Sarah: “Hey… ich wollte mich nochmal für vorhin im Hörsaal entschuldigen. Alex hat deinen Kaffee nicht absichtlich umgestoßen. Sie ist nur… wirklich beschützerisch.”
Sarah seufzt, wirft einen liebevollen, aber frustrierten Blick zurück zu Alex, dann dreht sie ihre großen, hoffnungsvollen Augen zu dir.

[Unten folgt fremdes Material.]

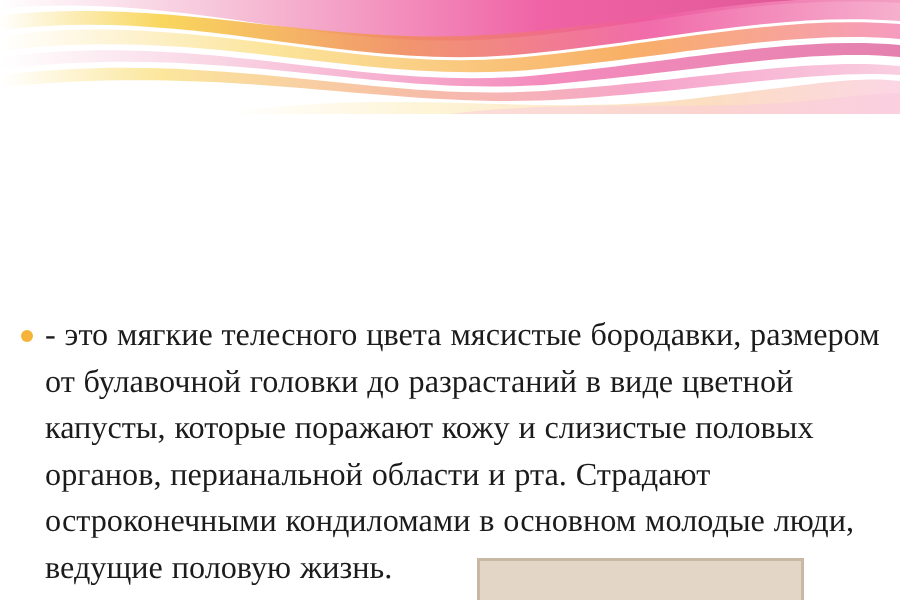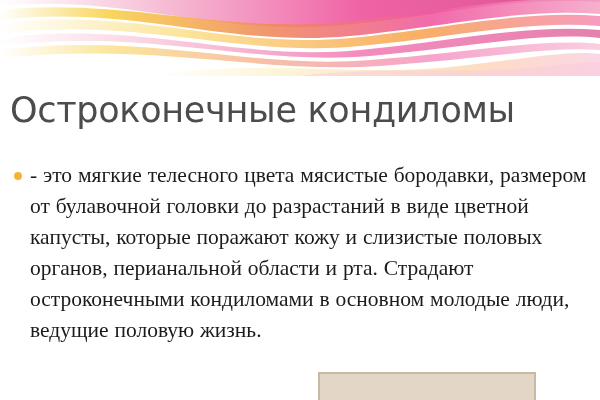"Остроконечные кондиломы" div.title { html: <div>Остроконечные кондиломы</div> -> none }
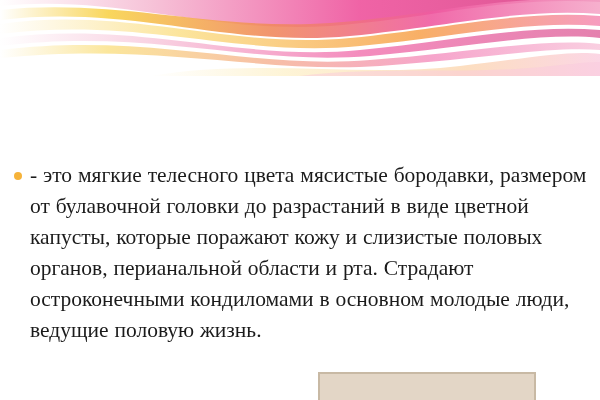"- это мягкие телесного цвета" .bullet-row { margin-top: none -> 48px }
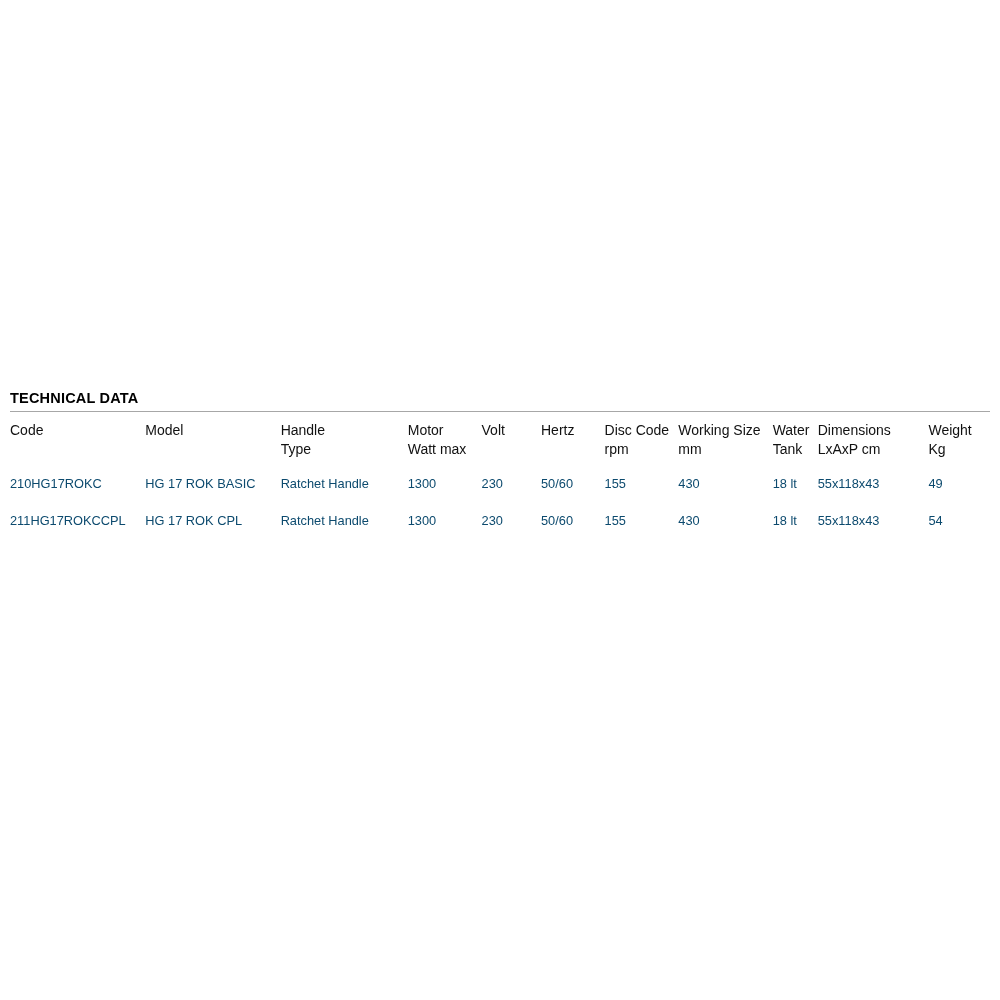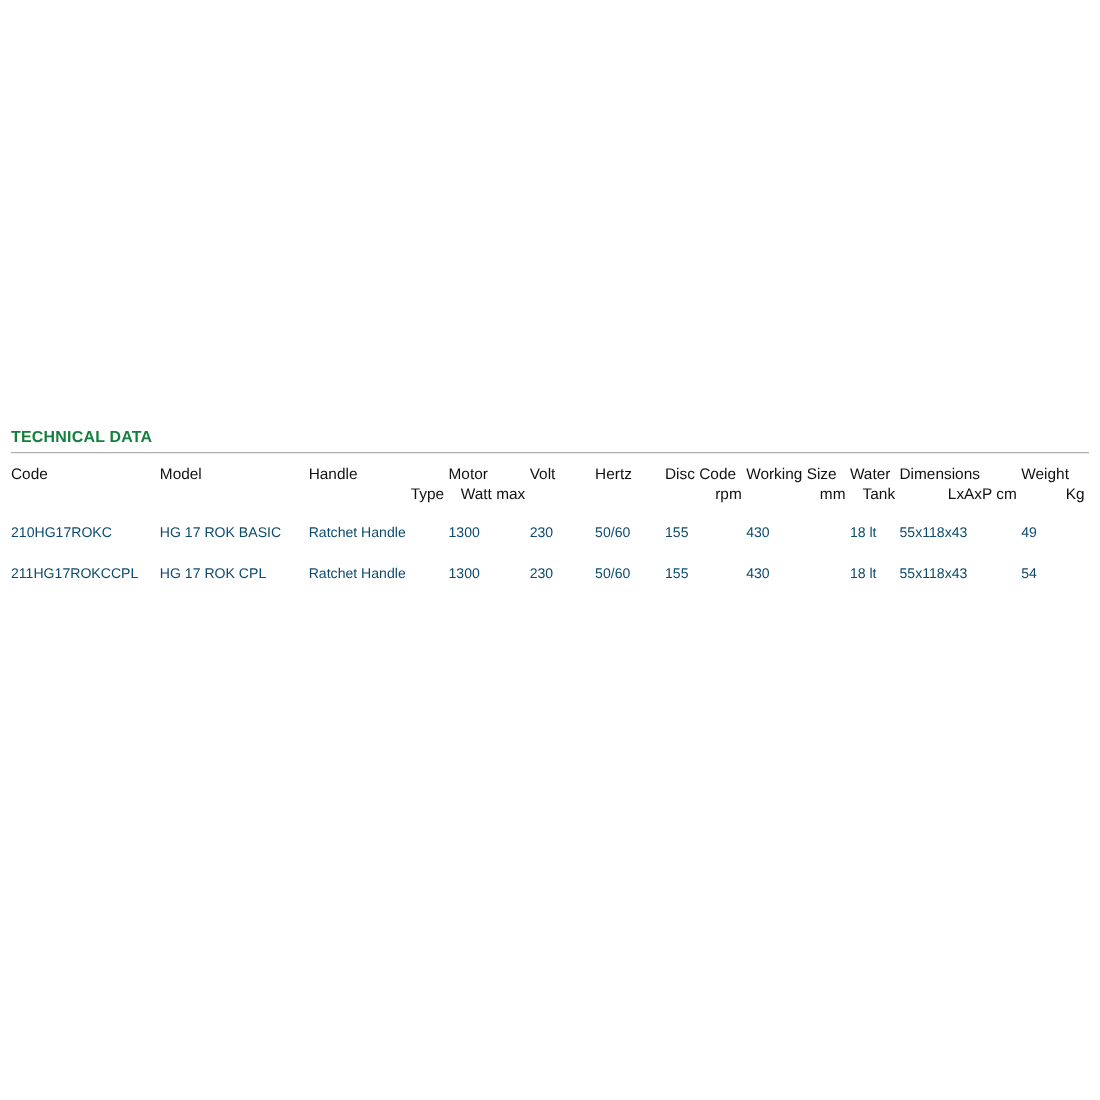"TECHNICAL DATA" .section-title { color: #15803d -> #000000 }
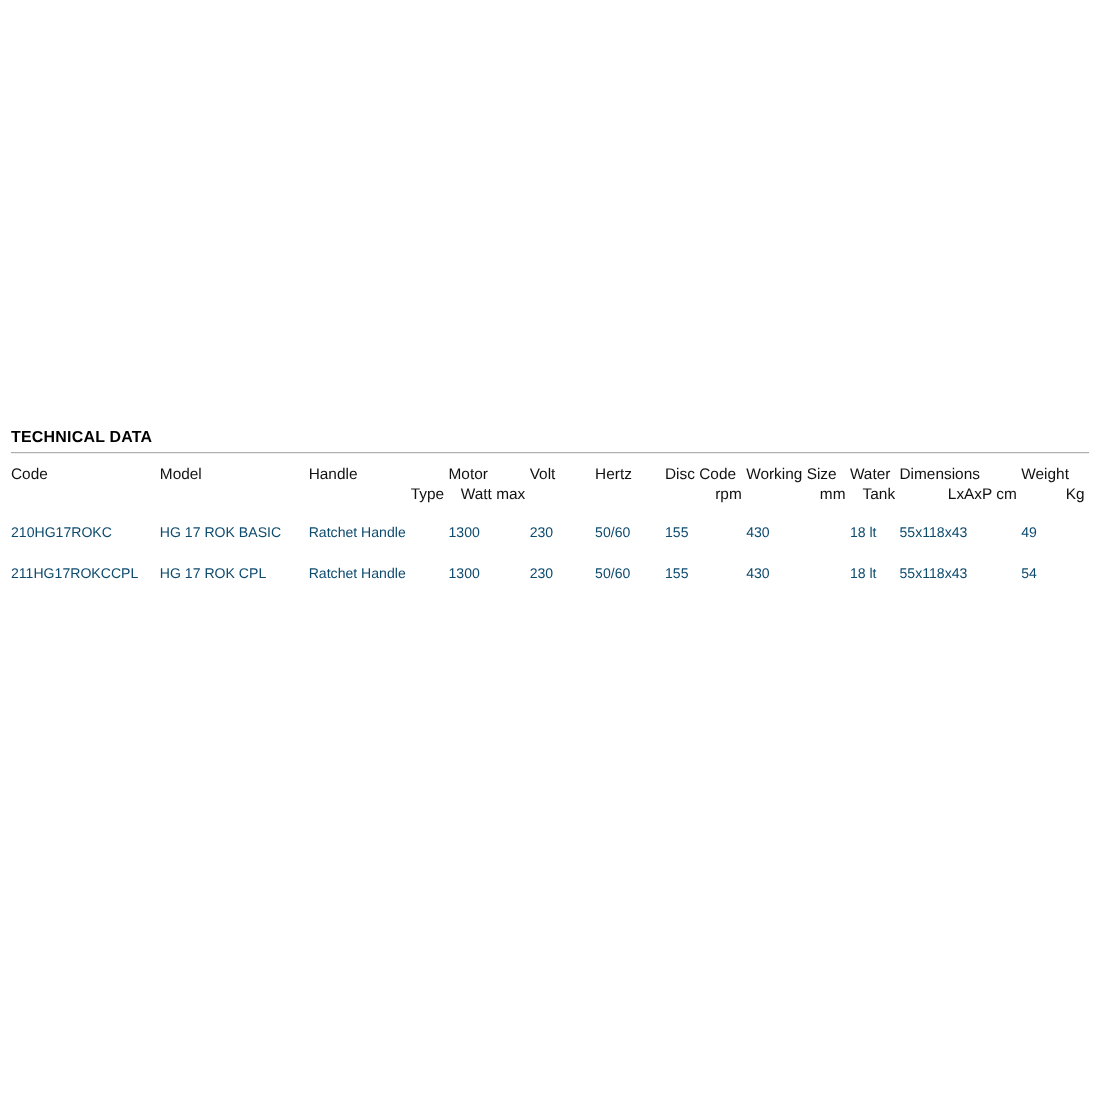"Type" .hdr-l2 { text-align: right -> none }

Sarah: “Ich hab nachgedacht… du bist eigentlich ein echt entspannter Typ. Ich hasse es, dass ihr zwei Feinde seid. Vielleicht… wenn du sie mal ausführst? Nur auf einen Drink oder ein ‘freundschaftliches’ Treffen? Wenn sie eine Stunde mit dir verbringt, ohne mich als Puffer dazwischen, weiß ich, dass sie sehen würde, dass Männer nicht alle schlecht sind. Bitte? Mach das für mich?”

Alex schnaubt laut vom Baum aus, stößt sich von der Rinde ab und kommt rüber. Sie legt besitzergreifend einen Arm um Sarahs Taille und starrt dich an.
Alex: “Babe, hör auf, ‘fetch’ passieren zu lassen. Ich häng mich nicht mit ihm ab. Schau ihn dir an.” Sie mustert dich von oben bis unten mit einem höhnischen Blick. “Er ist weich. Er würde wahrscheinlich nicht fünf Minuten in einem Gespräch mit einer echten Frau wie mir durchhalten, ohne zu seiner Mommy zu heulen.”
Sie grinst, zieht ihren Griff um Sarah fester, confident, dass sie den Streit gewonnen hat.
Alex: “Ich würde ihn lebendig fressen, Sarah. Das wäre nicht fair.”